花鈴の不安は史狼が一言で払拭したが、ナナシには何かを考える余裕はなかった。

なんとか堪えたものの、口からは嗚咽が漏れる。

 自分もあの夜意識が戻らなかったら、史狼と花鈴に拾われなかったら、ここへ運ばれていたのだろうか。この金網の下に無造作に放られて、彼らに貪り食われていたのだろうか。

人の形をしたものが人を食らうという想像を、本能が拒否する。

金網の上に座り込みそうになっているナナシの背を、史狼はちらりと見た。さすがにこれはかける言葉がない。

「これって、MEISEKIか北海警備がやらせてるの?」

マスクごしの花鈴の声はさすがに強張っていた。

「MEISEKIは人工筋肉の業界でも名浜と並ぶ大手だ。グールなんて超弩級の厄ネタに手を出して情報が漏れでもしたら潰れる。そんなリスクは冒さんだろ」

名浜精工とMEISEKIの間の問題は現状、科学者の移籍もしくは誘拐に限定されるはずだ。といってこの施設の運営を北海警備がしているかと言えば、規模から言って恐らく無理だ。

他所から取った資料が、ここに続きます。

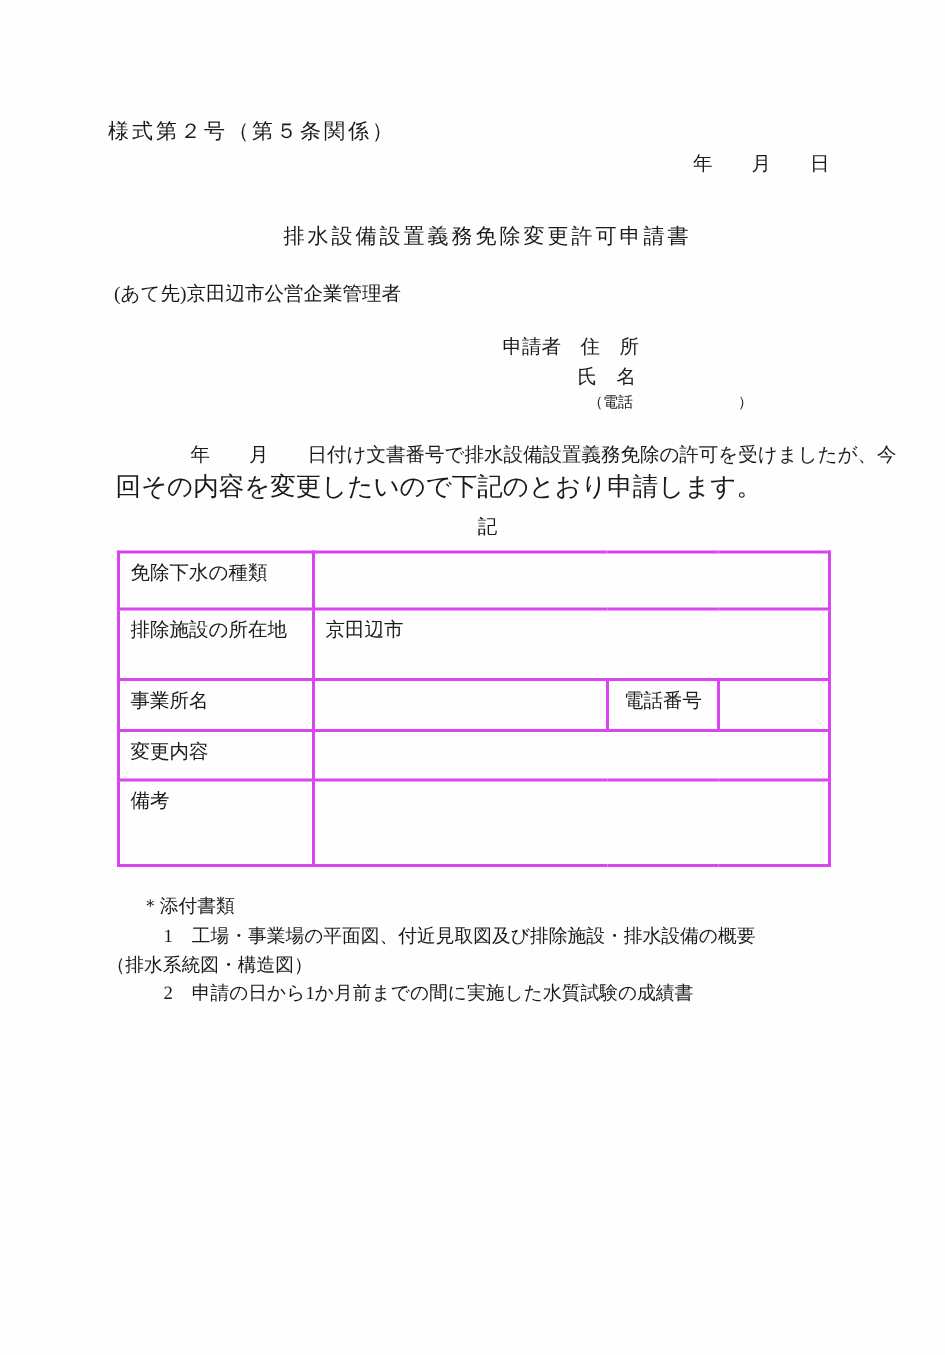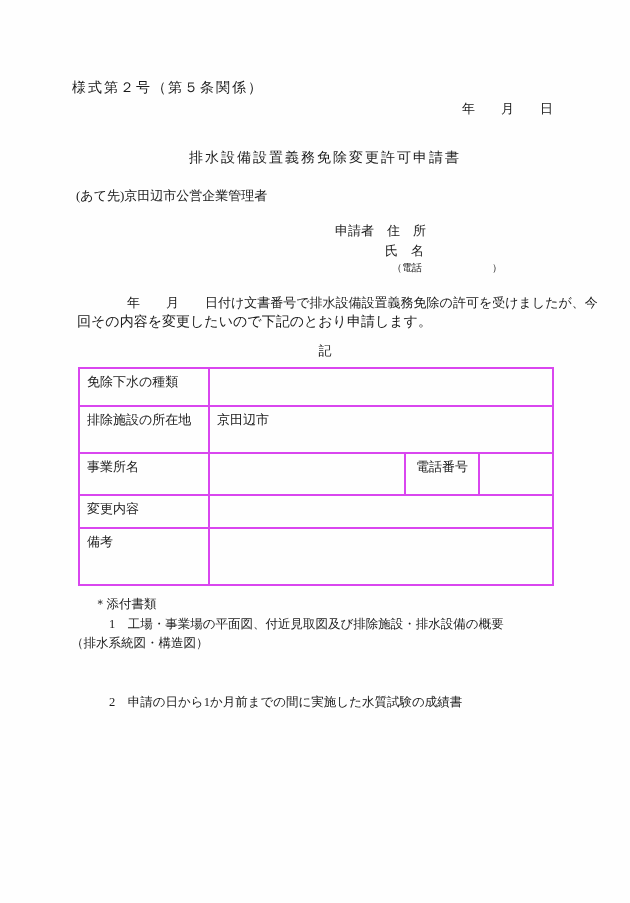"回その内容を変更したいので下記のとおり申請します。" .body-line2 { font-size: 14px -> 17px }
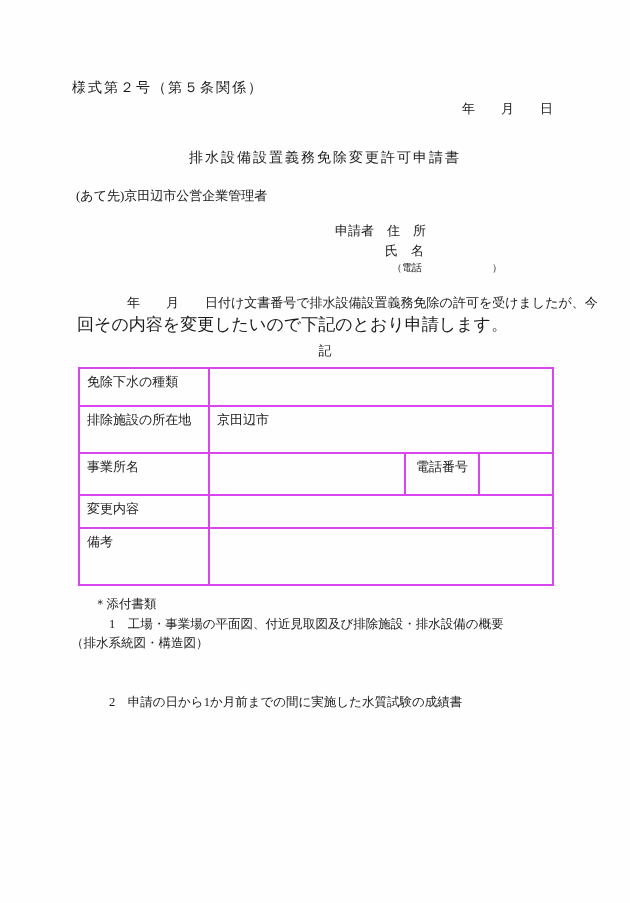"事業所名" tr { height: 42px -> 34px }
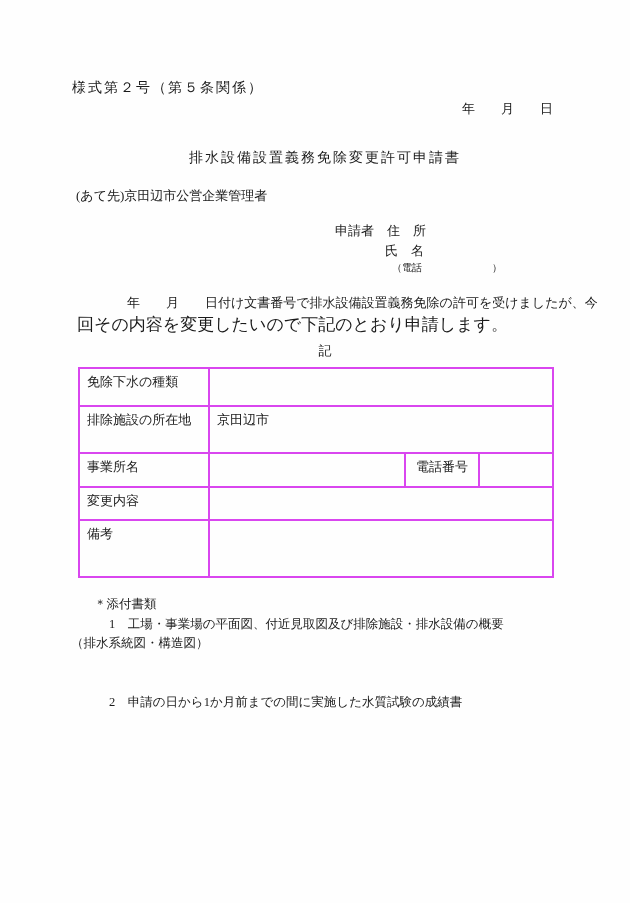"2 申請の日から1か月前までの間に実施した水質試験の成績書" .notes-item2 { margin-top: 40px -> none }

ここは法的にも社会的にも許可されないグールの研究を行いがてら、必要な資金を死体の処理を引き受けることで稼いでいるのだろう。死体を跡形もなく処理したいものはそこらじゅうにいる。

「北海警備の、なんつった、矢間? そいつが噛んでんのは間違いないが情報が足らん。結論は後だ。花鈴、金網をあげるから中を撮影しろ」

「……うん」

手近な開閉口に手をかけて史狼が金網を持ち上げた。下にライトを当てて蠢く人々を数枚撮る。写真の後は短いながら動画も撮り、花鈴は端末をしまった。

「よし、侵入を気取られる前に戻るぞ」

元通り金網を閉めた史狼が気密扉へ向かい、唇を噛んで辺りを一瞥した花鈴が後に続いた。

地の底から響くような呻きに、飢えを訴える獣のような叫びが時折混じる。

ナナシは身体が震えるのを止められずにいた。